In the records below, locate the line containing "TOSH BATWING TOP: 4", then output that line and all later lines exactly, through the last one.

▶ [Change detection outputs]:
-*-
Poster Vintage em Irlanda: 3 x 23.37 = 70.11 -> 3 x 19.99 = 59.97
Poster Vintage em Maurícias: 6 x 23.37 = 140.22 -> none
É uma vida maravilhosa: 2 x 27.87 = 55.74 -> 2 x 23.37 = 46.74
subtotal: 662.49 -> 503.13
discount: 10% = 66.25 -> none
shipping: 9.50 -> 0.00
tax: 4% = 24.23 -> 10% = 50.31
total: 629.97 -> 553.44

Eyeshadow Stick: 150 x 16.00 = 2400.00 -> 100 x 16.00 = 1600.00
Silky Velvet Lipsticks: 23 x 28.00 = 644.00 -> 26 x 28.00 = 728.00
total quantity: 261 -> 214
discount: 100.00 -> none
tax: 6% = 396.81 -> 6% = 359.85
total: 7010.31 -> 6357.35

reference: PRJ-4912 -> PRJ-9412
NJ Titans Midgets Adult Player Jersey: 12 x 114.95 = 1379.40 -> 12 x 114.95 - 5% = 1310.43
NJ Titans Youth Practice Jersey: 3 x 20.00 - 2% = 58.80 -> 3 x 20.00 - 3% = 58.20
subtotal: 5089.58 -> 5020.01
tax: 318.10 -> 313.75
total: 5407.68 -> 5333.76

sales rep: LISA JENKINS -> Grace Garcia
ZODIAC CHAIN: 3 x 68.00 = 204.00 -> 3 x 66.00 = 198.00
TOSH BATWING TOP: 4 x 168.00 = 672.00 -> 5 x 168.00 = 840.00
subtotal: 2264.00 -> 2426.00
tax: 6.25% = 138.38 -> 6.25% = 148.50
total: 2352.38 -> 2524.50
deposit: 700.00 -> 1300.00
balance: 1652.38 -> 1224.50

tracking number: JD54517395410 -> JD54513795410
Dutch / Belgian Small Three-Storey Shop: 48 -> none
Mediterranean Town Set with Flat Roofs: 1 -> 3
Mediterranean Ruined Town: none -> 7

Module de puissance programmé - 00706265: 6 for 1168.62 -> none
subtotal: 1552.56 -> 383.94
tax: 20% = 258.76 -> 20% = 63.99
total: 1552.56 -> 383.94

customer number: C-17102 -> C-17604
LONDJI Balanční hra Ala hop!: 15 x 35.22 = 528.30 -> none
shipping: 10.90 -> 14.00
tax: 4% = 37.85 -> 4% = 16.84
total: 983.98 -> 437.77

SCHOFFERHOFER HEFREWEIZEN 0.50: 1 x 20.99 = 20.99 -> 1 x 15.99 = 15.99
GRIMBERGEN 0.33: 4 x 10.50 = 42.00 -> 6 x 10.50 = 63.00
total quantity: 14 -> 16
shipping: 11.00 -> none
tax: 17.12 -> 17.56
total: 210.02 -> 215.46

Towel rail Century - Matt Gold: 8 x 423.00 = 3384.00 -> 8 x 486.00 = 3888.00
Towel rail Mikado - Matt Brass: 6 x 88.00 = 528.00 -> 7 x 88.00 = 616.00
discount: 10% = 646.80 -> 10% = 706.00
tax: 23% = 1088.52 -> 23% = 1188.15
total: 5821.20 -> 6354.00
-*-
▶ [SOLUTION TO THIS EXERCISE]:
TOSH BATWING TOP: 4 x 168.00 = 672.00 -> 5 x 168.00 = 840.00
subtotal: 2264.00 -> 2426.00
tax: 6.25% = 138.38 -> 6.25% = 148.50
total: 2352.38 -> 2524.50
deposit: 700.00 -> 1300.00
balance: 1652.38 -> 1224.50

tracking number: JD54517395410 -> JD54513795410
Dutch / Belgian Small Three-Storey Shop: 48 -> none
Mediterranean Town Set with Flat Roofs: 1 -> 3
Mediterranean Ruined Town: none -> 7

Module de puissance programmé - 00706265: 6 for 1168.62 -> none
subtotal: 1552.56 -> 383.94
tax: 20% = 258.76 -> 20% = 63.99
total: 1552.56 -> 383.94

customer number: C-17102 -> C-17604
LONDJI Balanční hra Ala hop!: 15 x 35.22 = 528.30 -> none
shipping: 10.90 -> 14.00
tax: 4% = 37.85 -> 4% = 16.84
total: 983.98 -> 437.77

SCHOFFERHOFER HEFREWEIZEN 0.50: 1 x 20.99 = 20.99 -> 1 x 15.99 = 15.99
GRIMBERGEN 0.33: 4 x 10.50 = 42.00 -> 6 x 10.50 = 63.00
total quantity: 14 -> 16
shipping: 11.00 -> none
tax: 17.12 -> 17.56
total: 210.02 -> 215.46

Towel rail Century - Matt Gold: 8 x 423.00 = 3384.00 -> 8 x 486.00 = 3888.00
Towel rail Mikado - Matt Brass: 6 x 88.00 = 528.00 -> 7 x 88.00 = 616.00
discount: 10% = 646.80 -> 10% = 706.00
tax: 23% = 1088.52 -> 23% = 1188.15
total: 5821.20 -> 6354.00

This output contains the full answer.